[Data extracts]
● ● ● ●

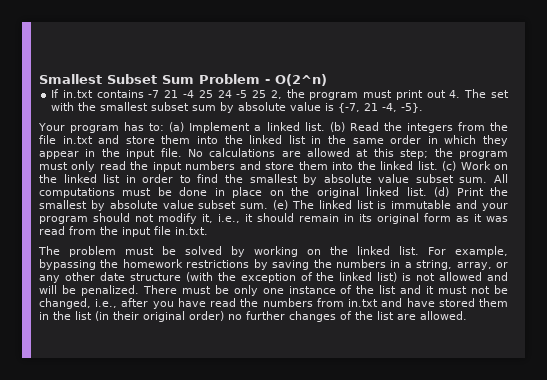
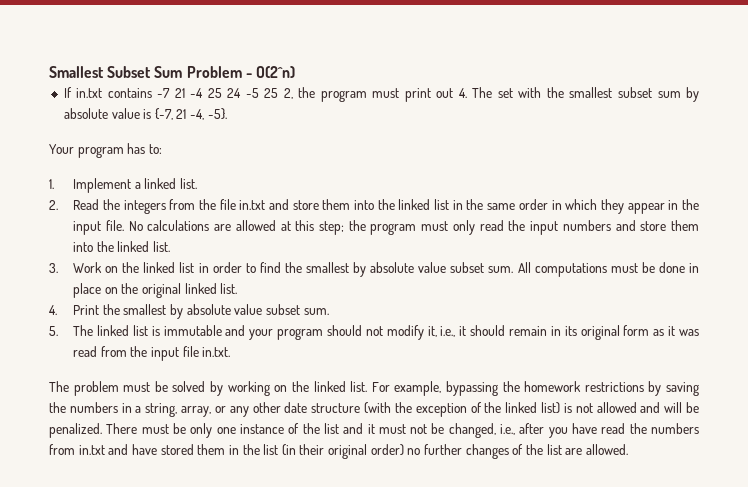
[169,122,185,132] (a) -> [49,179,54,189] // 1.
[329,122,345,132] (b) -> [49,200,58,210] // 2.
[442,161,457,171] (c) -> [49,263,58,273] // 3.
[434,187,450,197] (d) -> [49,305,57,315] // 4.
[273,200,289,210] (e) -> [49,326,58,336] // 5.

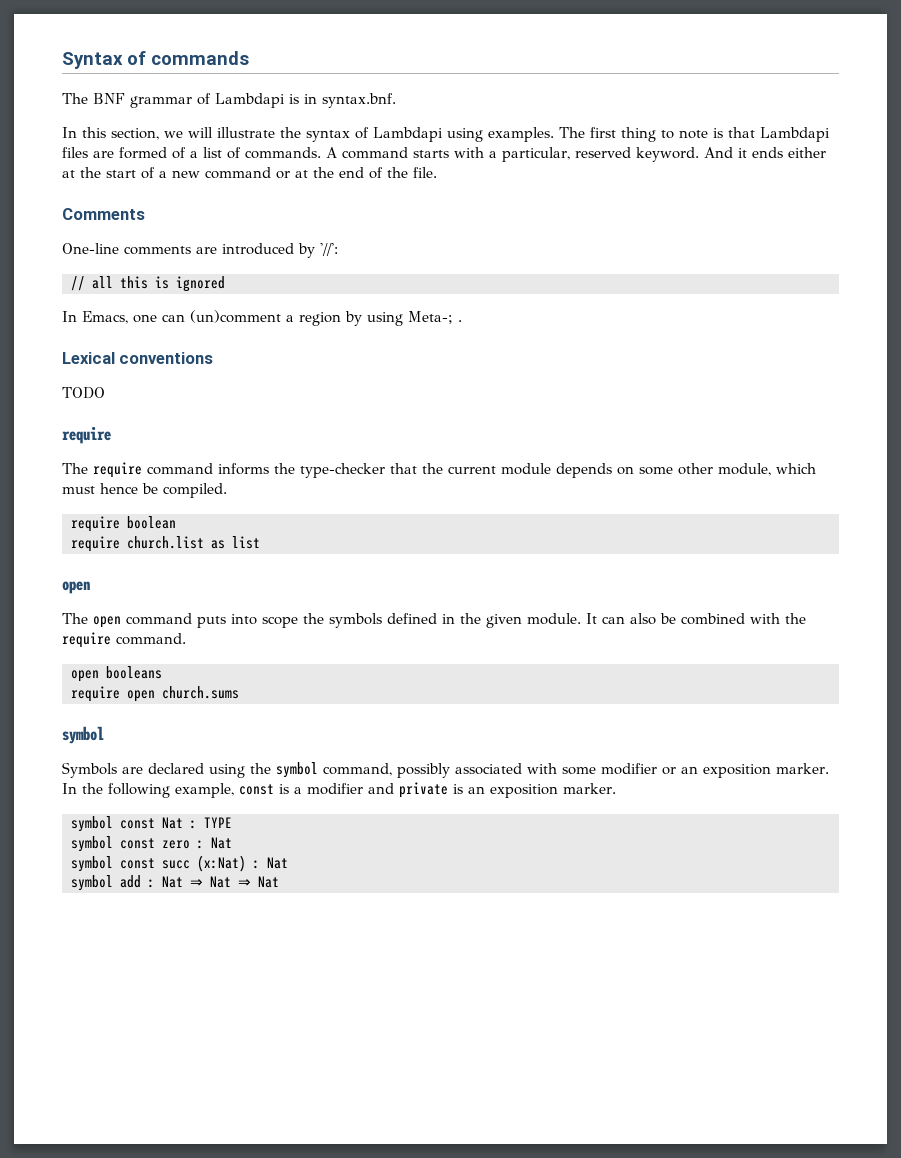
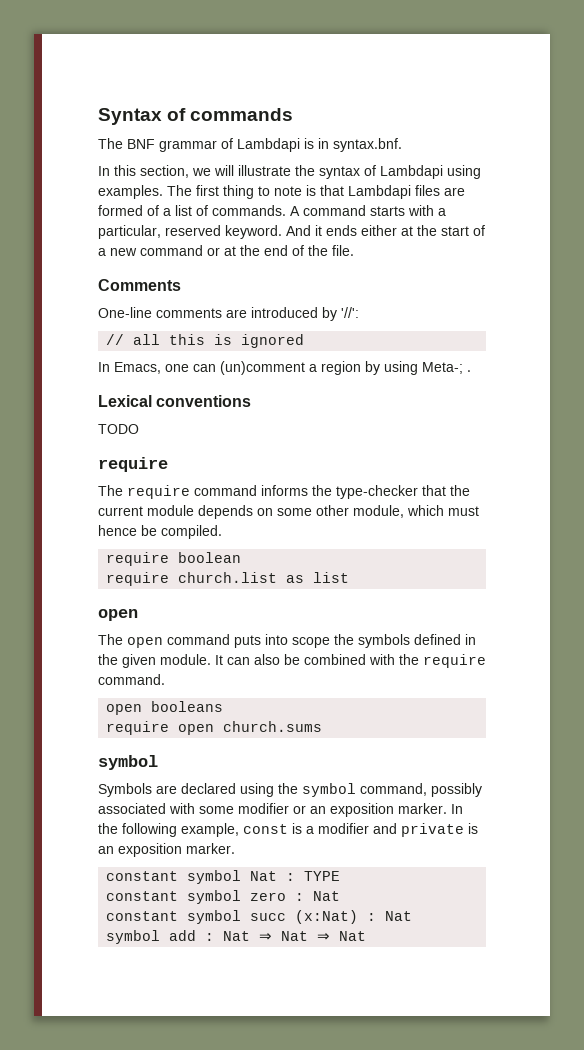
[71,816,155,832] symbol const -> [106,870,242,884] constant symbol
[71,836,155,852] symbol const -> [106,890,242,904] constant symbol
[71,856,155,872] symbol const -> [106,910,242,924] constant symbol

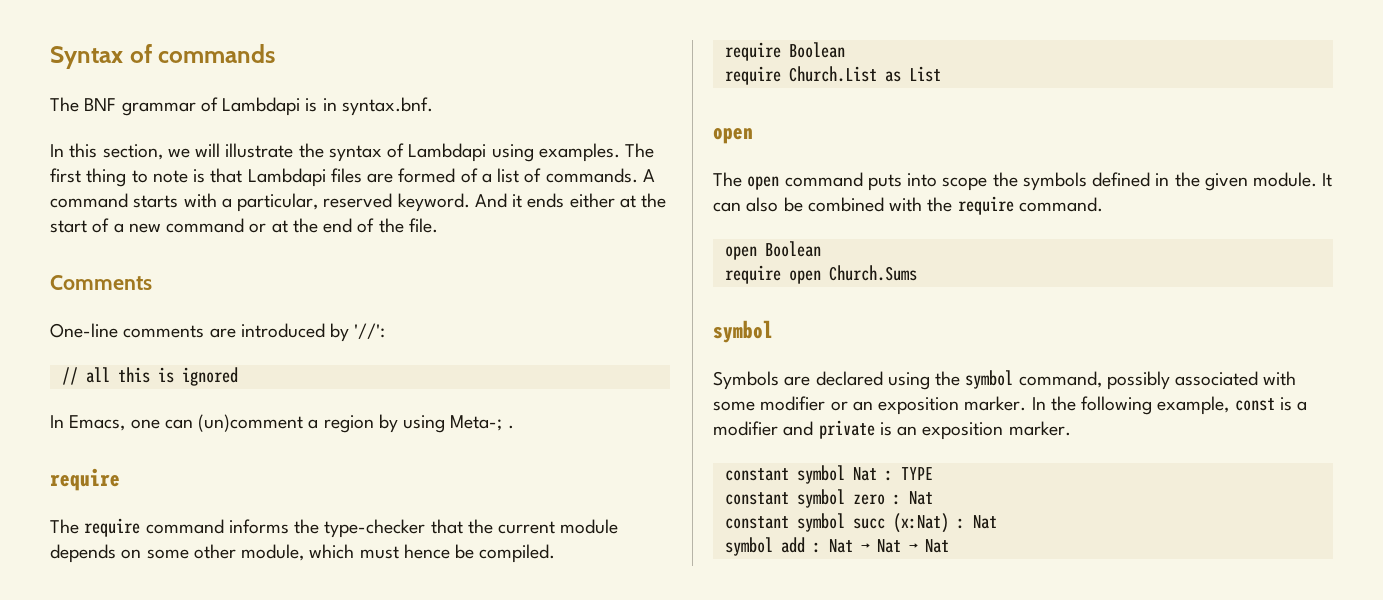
[98,395,252,407] [98,424,139,434] // Lexical conventions // TODO -> (514, 427) none
[178,552,242,563] [106,572,350,586] boolean // require church.list as list -> [788,42,845,58] [724,66,941,85] Boolean // require Church.List as List
[151,701,224,712] booleans -> [764,241,821,257] Boolean
[223,721,323,732] church.sums -> [828,265,917,281] Church.Sums
[259,931,331,941] ⇒ Nat ⇒ -> [860,539,918,553] → Nat →

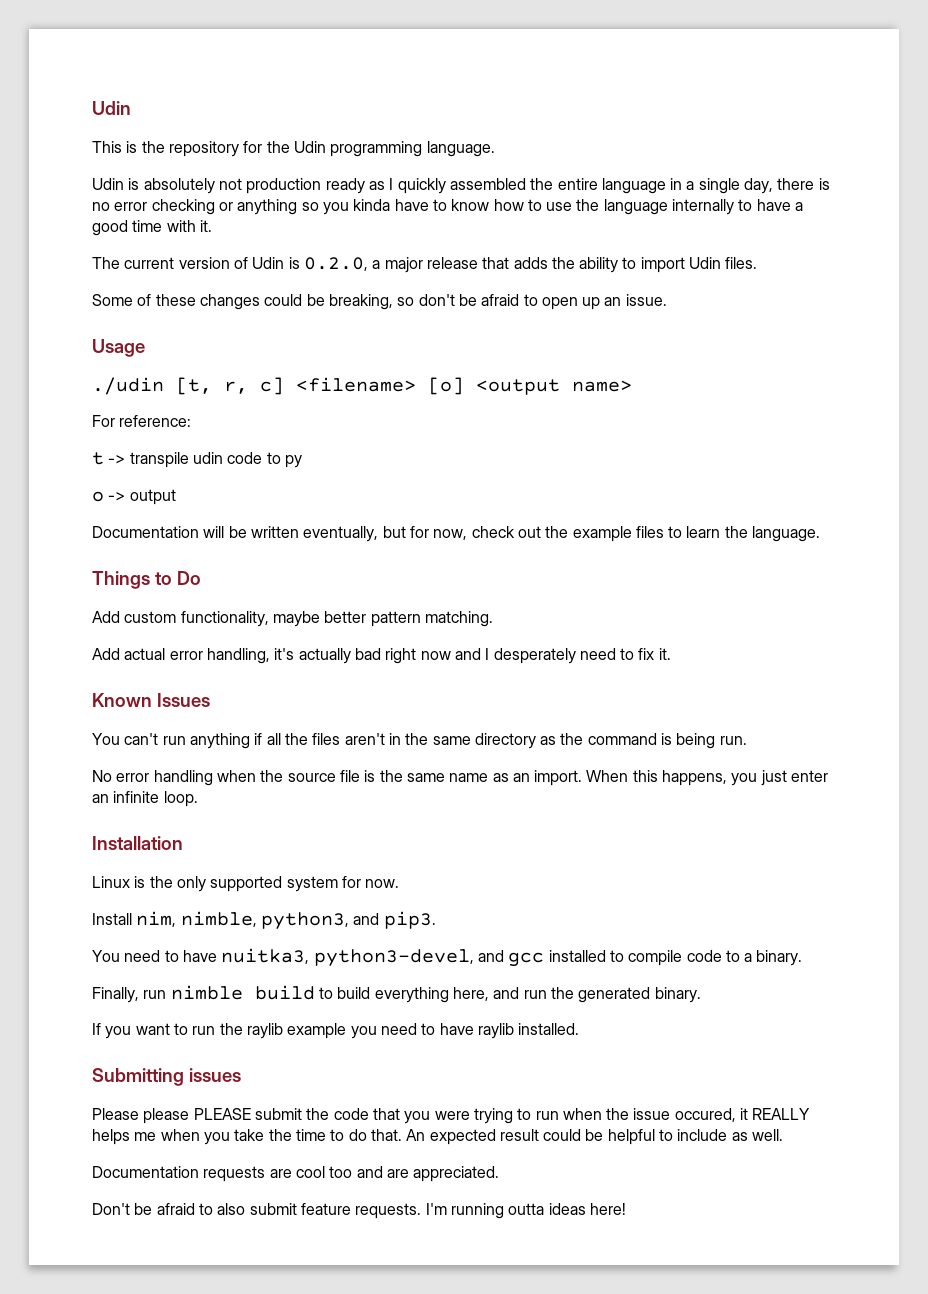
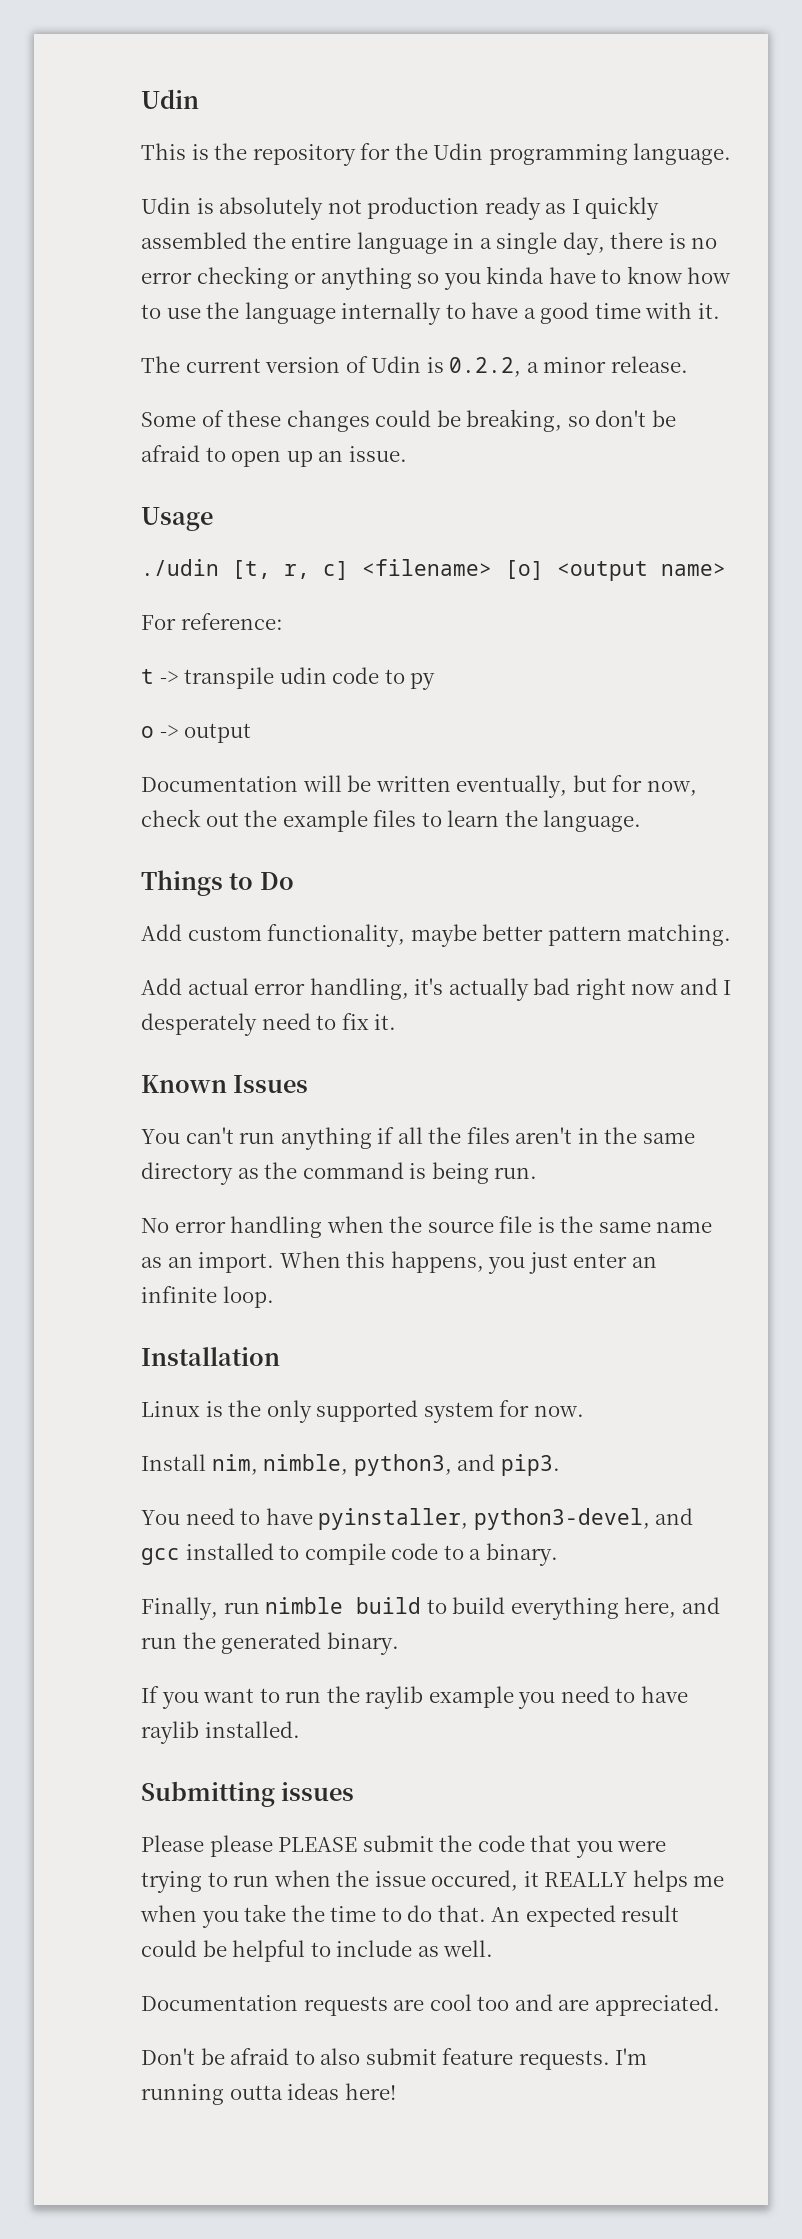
[303,257,758,273] 0.2.0, a major release that adds the ability to import Udin files. -> [449,356,688,377] 0.2.2, a minor release.
[221,948,310,964] nuitka3, -> [318,1508,469,1530] pyinstaller,

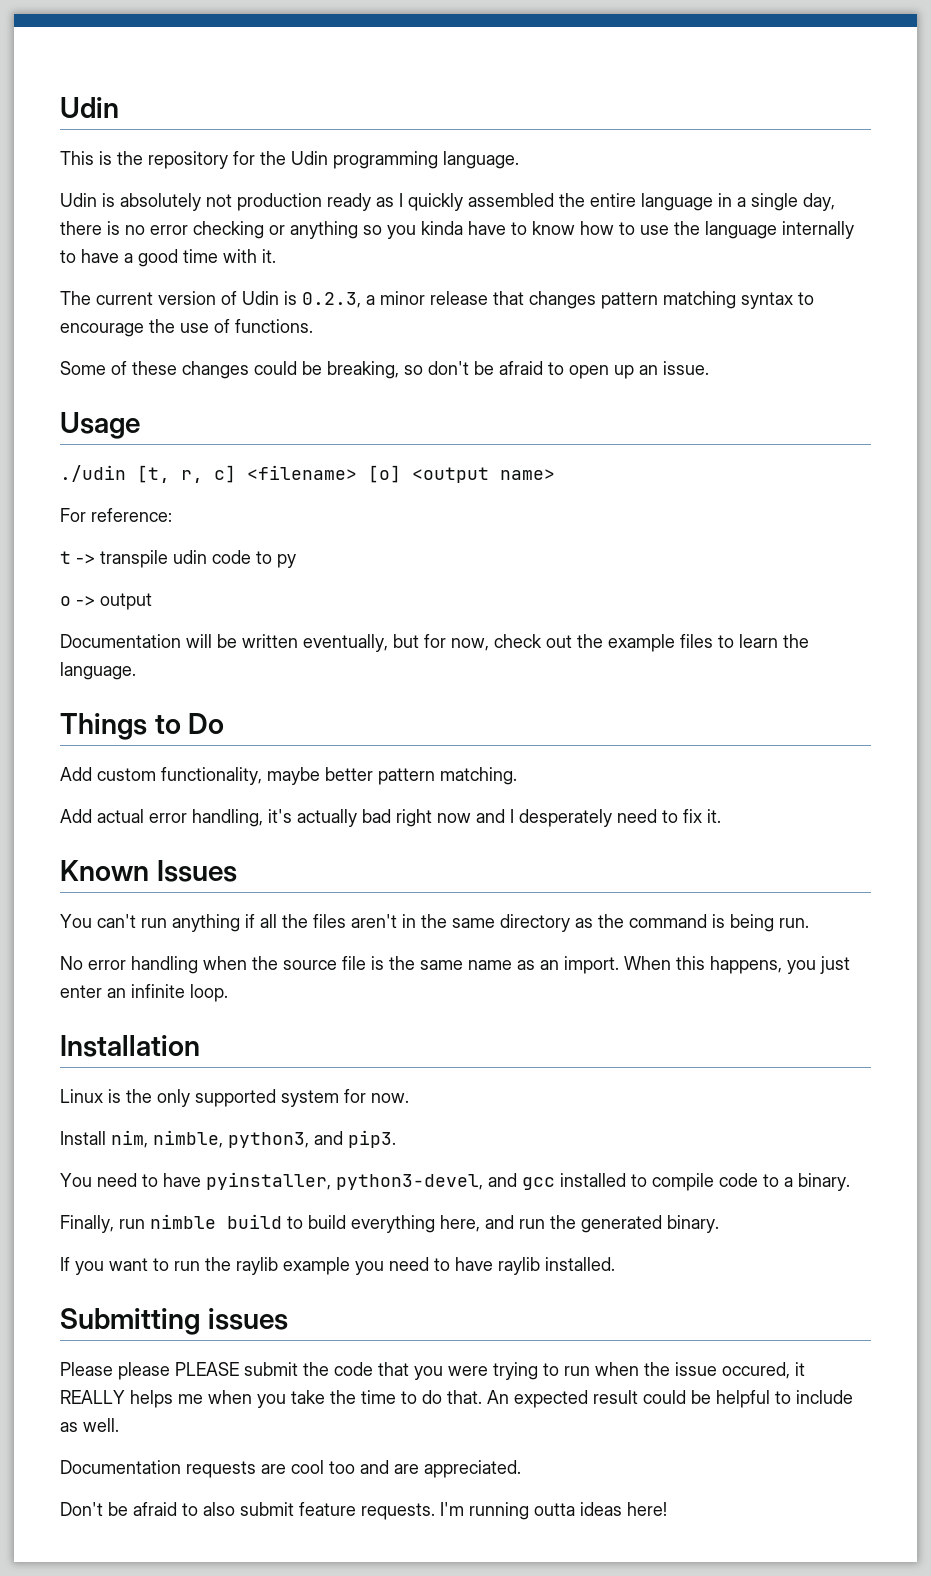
[449,357,522,377] 0.2.2, -> [302,292,361,308] 0.2.3,
[610,356,688,373] release. -> [430,291,814,309] [60,319,313,337] release that changes pattern matching syntax to encourage the use of functions.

● ● ● ●

[Your instructions]
For this exercise, output the records exactly but omit their pictures.

[Solution to the exercise]
[169,122,185,132] (a) -> [49,179,54,189] // 1.
[329,122,345,132] (b) -> [49,200,58,210] // 2.
[442,161,457,171] (c) -> [49,263,58,273] // 3.
[434,187,450,197] (d) -> [49,305,57,315] // 4.
[273,200,289,210] (e) -> [49,326,58,336] // 5.

[71,816,155,832] symbol const -> [106,870,242,884] constant symbol
[71,836,155,852] symbol const -> [106,890,242,904] constant symbol
[71,856,155,872] symbol const -> [106,910,242,924] constant symbol

[98,395,252,407] [98,424,139,434] // Lexical conventions // TODO -> (514, 427) none
[178,552,242,563] [106,572,350,586] boolean // require church.list as list -> [788,42,845,58] [724,66,941,85] Boolean // require Church.List as List
[151,701,224,712] booleans -> [764,241,821,257] Boolean
[223,721,323,732] church.sums -> [828,265,917,281] Church.Sums
[259,931,331,941] ⇒ Nat ⇒ -> [860,539,918,553] → Nat →

[303,257,758,273] 0.2.0, a major release that adds the ability to import Udin files. -> [449,356,688,377] 0.2.2, a minor release.
[221,948,310,964] nuitka3, -> [318,1508,469,1530] pyinstaller,

[449,357,522,377] 0.2.2, -> [302,292,361,308] 0.2.3,
[610,356,688,373] release. -> [430,291,814,309] [60,319,313,337] release that changes pattern matching syntax to encourage the use of functions.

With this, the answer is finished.